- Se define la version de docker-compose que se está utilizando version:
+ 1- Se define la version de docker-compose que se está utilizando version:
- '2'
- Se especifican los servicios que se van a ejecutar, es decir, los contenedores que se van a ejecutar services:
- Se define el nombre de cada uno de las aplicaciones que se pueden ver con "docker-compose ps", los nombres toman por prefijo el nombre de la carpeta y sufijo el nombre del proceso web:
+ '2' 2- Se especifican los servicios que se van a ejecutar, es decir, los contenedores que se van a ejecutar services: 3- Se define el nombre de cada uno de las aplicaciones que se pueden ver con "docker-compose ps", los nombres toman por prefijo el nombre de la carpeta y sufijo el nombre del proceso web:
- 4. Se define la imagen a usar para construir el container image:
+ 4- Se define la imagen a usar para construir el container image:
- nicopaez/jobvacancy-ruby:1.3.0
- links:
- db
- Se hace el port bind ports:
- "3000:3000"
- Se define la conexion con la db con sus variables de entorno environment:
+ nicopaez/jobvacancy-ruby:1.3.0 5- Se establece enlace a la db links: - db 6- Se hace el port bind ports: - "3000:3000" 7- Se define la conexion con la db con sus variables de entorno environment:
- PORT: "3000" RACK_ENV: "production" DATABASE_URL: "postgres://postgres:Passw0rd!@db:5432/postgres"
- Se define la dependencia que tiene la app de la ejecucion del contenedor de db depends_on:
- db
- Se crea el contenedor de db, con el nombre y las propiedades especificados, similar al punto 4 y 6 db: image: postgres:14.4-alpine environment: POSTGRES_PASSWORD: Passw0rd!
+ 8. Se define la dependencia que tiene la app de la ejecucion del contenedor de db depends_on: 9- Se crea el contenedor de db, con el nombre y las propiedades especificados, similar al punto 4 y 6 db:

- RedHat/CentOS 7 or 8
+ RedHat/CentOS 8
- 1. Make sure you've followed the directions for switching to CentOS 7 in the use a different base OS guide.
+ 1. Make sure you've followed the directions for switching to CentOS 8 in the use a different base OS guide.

______

- _EXERCISE BRIEF_
Scan the records for the word "servicios", and copy each line where it is found.

- _REPLY TO THE EXERCISE_
- Se especifican los servicios que se van a ejecutar, es decir, los contenedores que se van a ejecutar services:
+ '2' 2- Se especifican los servicios que se van a ejecutar, es decir, los contenedores que se van a ejecutar services: 3- Se define el nombre de cada uno de las aplicaciones que se pueden ver con "docker-compose ps", los nombres toman por prefijo el nombre de la carpeta y sufijo el nombre del proceso web:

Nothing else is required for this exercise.